Corrigendum to “HIDYM: A high-resolution gross primary productivity and dynamic harvest index based crop yield mapper” [Remote Sensing of Environment, 2024, 114301] “HIDYM：基于总初级生产力和动态收获指数的高分辨率作物产量制图器”的勘误表[遥感环境，2024,114301]
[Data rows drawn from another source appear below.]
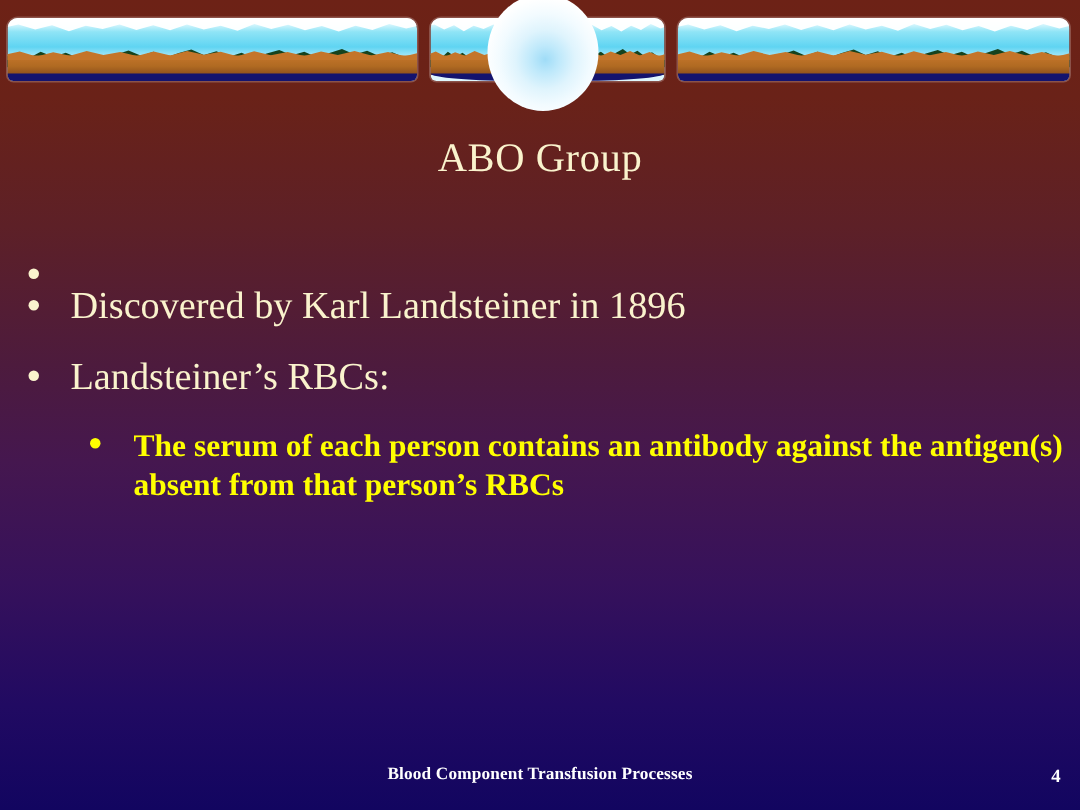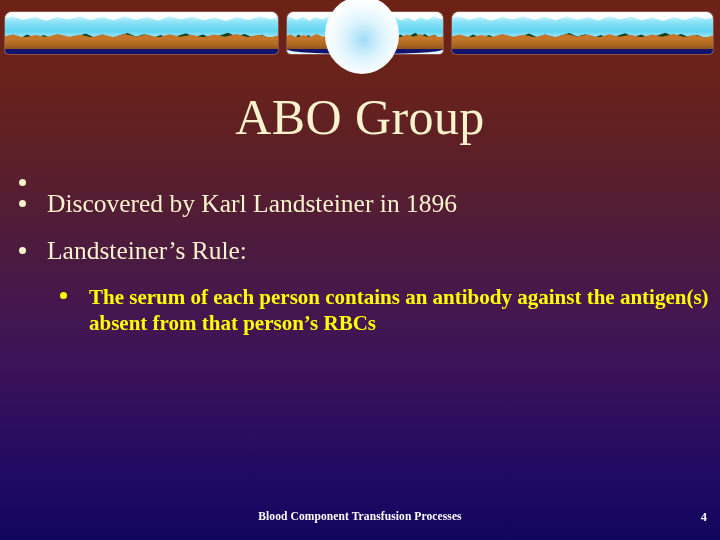--- a/index.html
+++ b/index.html
@@ -151,21 +151,21 @@
   }
 
   
   .title {
     position: absolute;
     left: 0;
     top: 92px;
     width: 720px;
     text-align: center;
     color: #faf3cd;
-    font-size: 50px;
+    font-size: 27px;
     letter-spacing: .4px;
     line-height: 1;
   }
 
   
   .body {
     position: absolute;
     left: 14px;
     top: 170px;
     width: 700px;
@@ -277,21 +277,21 @@
       <span class="dot"></span>
     </div>
 
     <div class="bullet">
       <span class="dot"></span>
       <span>Discovered by Karl Landsteiner in 1896</span>
     </div>
 
     <div class="bullet">
       <span class="dot"></span>
-      <span>Landsteiner’s Rule:</span>
+      <span>Landsteiner’s RBCs:</span>
     </div>
 
     <div class="subbullet">
       <span class="dot"></span>
       <span>The serum of each person contains an antibody against the antigen(s) absent from that person’s RBCs</span>
     </div>
 
   </div>
 
   <div class="footer">

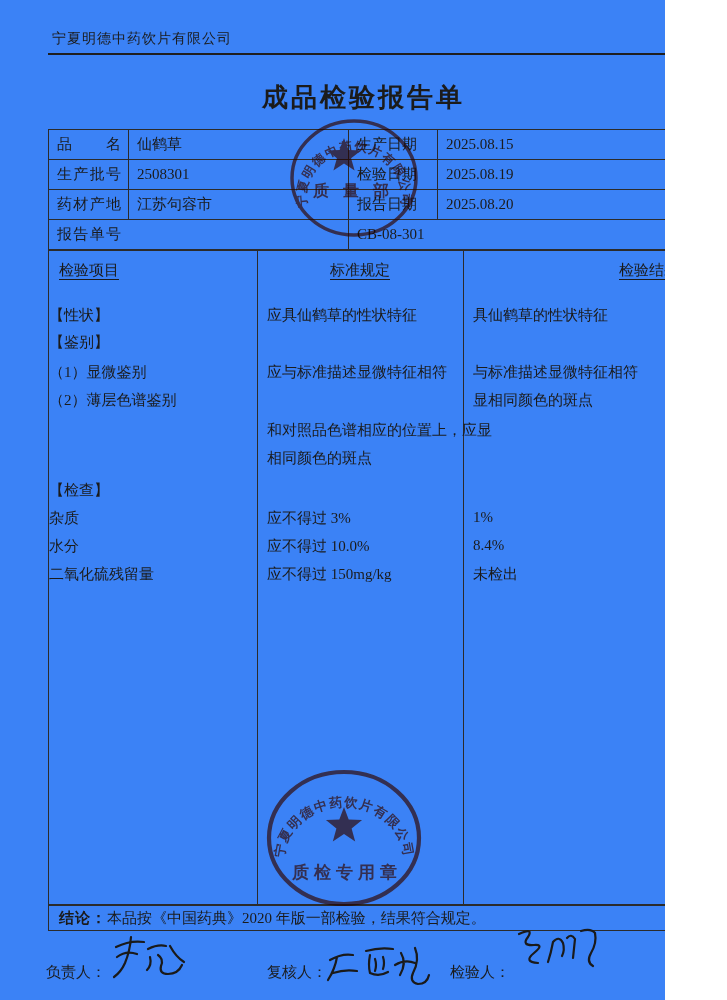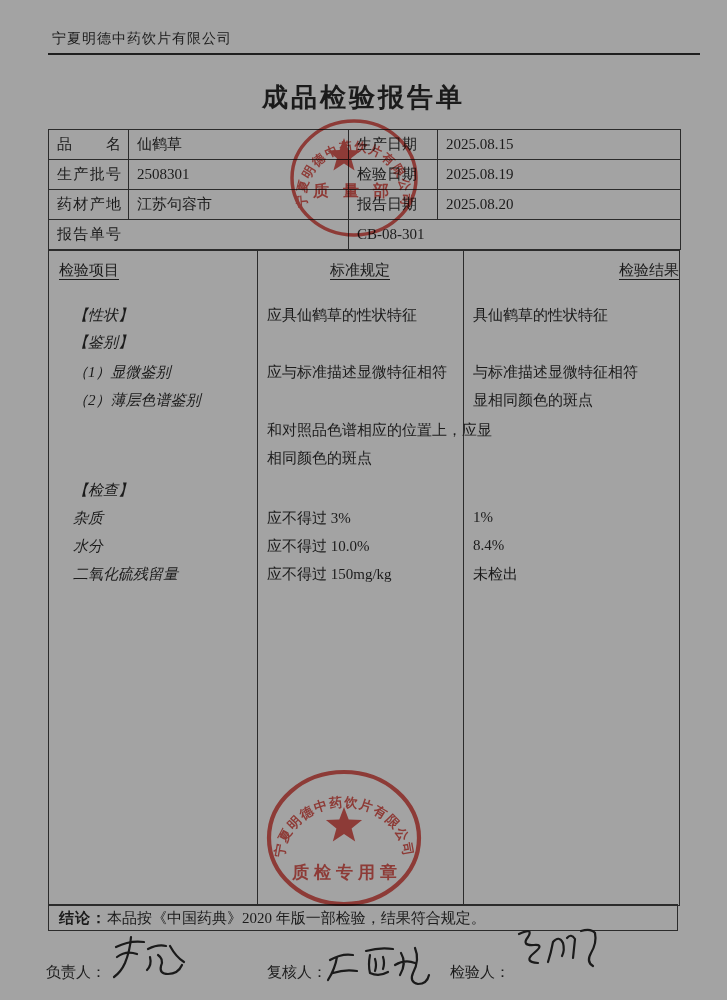--- a/index.html
+++ b/index.html
@@ -1,36 +1,36 @@
 <!DOCTYPE html>
 <html><head>
 <meta charset="utf-8">
 <style>
   html,body{margin:0;padding:0;background:#ffffff;}
-  .page{position:relative;width:727px;height:1000px;background:#a3a3a3;overflow:hidden;
-        font-family:"Liberation Serif","DejaVu Serif",serif;color:#1b1b1b;}
+  .page{position:relative;width:646px;height:1000px;background:#3b82f6;overflow:hidden;
+        font-family:"Liberation Serif","DejaVu Serif",serif;color:#1b1b1b;padding-left:19px;}
   .abs{position:absolute;}
   
   .company{left:52px;top:30px;font-size:14px;letter-spacing:1px;}
   .doccode{right:26px;top:30px;font-size:14px;}
   .hrule{left:48px;top:53px;width:652px;height:2px;background:#1f1f1f;}
   
   .title{left:0;top:80px;width:727px;text-align:center;font-size:26px;font-weight:bold;letter-spacing:3px;}
   
   table.info{border-collapse:collapse;position:absolute;left:48px;top:129px;width:632px;table-layout:fixed;}
   table.info td{border:1px solid #2b2b2b;height:29px;font-size:15px;padding:0 0 0 8px;vertical-align:middle;}
   .jlabel{display:inline-block;width:64px;text-align:justify;text-align-last:justify;}
   td.vpad{padding-left:10px;}
   
   .mainbox{left:48px;top:250px;width:630px;height:654px;border:1px solid #2b2b2b;}
   .vline{position:absolute;top:0;bottom:0;width:1px;background:#2b2b2b;}
   .mhead{position:absolute;top:10px;font-size:15px;text-decoration:underline;text-underline-offset:4px;}
   .mrow{position:absolute;left:0;width:100%;height:20px;font-size:15px;white-space:nowrap;}
   .mrow span{position:absolute;top:0;}
-  .ci{left:24px;font-style:italic;} .cs{left:218px;} .cr{left:424px;}
+  .ci{left:0;} .cs{left:218px;} .cr{left:424px;}
   
   .conclusion{left:48px;top:904px;width:630px;height:27px;border:1px solid #2b2b2b;
               font-size:15px;line-height:27px;padding-left:10px;box-sizing:border-box;}
   .conclusion b{font-weight:bold;letter-spacing:1px;}
   .siglabel{top:937px;font-size:15px;margin-top:26px;}
   
   .stamp{mix-blend-mode:multiply;opacity:.88;}
   svg text{font-family:"Liberation Serif","DejaVu Serif",serif;}
   .sig path{stroke:#1a1a1a;stroke-width:2.2;fill:none;stroke-linecap:round;stroke-linejoin:round;}
 </style>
IF 11.1 1区地球科学 Q1 ENVIRONMENTAL SCIENCES

Remote Sensing of Environment

Pub Date : 2024-12-04 DOI: 10.1016/j.rse.2024.114548

Weiguo Yu , Dong Li , Hengbiao Zheng , Xia Yao , Yan Zhu , Weixing Cao , Lin Qiu , Tao Cheng , Yongguang Zhang , Yanlian Zhou

引用次数: 0

A text-based, generative deep learning model for soil reflectance spectrum simulation in the solar range (400–2499 nm) 400-2499 nm太阳范围土壤反射率光谱模拟的文本生成深度学习模型

IF 11.1 1区地球科学 Q1 ENVIRONMENTAL SCIENCES

Remote Sensing of Environment

Pub Date : 2024-12-03 DOI: 10.1016/j.rse.2024.114527

Tong Lei, Brian N. Bailey

Soil spectral reflectance is a necessary input for land surface and radiative transfer models, and can be used to infer soil properties. Numerous soil reflectance inversion models have been developed based on mechanistic approaches, each with their own limitations. Mechanistic models based on radiative transfer theory are usually based on only a few input soil properties, whereas data-driven approaches are limited by high non-uniformity of available published datasets that severely limits the amount of data usable for model calibration. To address these limitations, a fully data-driven soil optics generative model (SOGM) for simulation of soil reflectance spectra from soil property inputs was developed based on the denoising diffusion probabilistic model (DDPM). The model was trained on an extensive dataset comprising nearly 180,000 soil spectra-property set pairs from 17 published datasets. The model generates soil reflectance spectra from text-based inputs describing soil properties and their values rather than only numerical values and labels in binary vector format, which means the model can handle variable formats for property reporting. Because the model is generative, it can simulate reasonable output spectra based on an incomplete set of available input properties, which becomes more reliable as the input property set becomes more complete. Two additional sub-models were also built to complement the SOGM: a spectral padding model that can fill in the gaps for spectra shorter than the target solar range (400 to 2499 nm), and a wet soil spectra model that can estimate the effects of water content on soil reflectance spectra given the dry spectrum predicted by the SOGM. It can also be easily integrated with other soil–plant radiation models used for remote sensing research such as PROSAIL and Helios 3D plant modeling software. The testing results of the SOGM on new datasets not included in model training demonstrated that the model can generate reasonable soil reflectance spectra based on available property inputs. Results also show soil clay/sand/silt fraction, organic carbon content, nitrogen content, and iron content tended to be important properties for spectra simulation. Inclusion of some trace minerals like nickel as model inputs decreased model performance because of their low concentrations and large propensity for ground-truth measurement error.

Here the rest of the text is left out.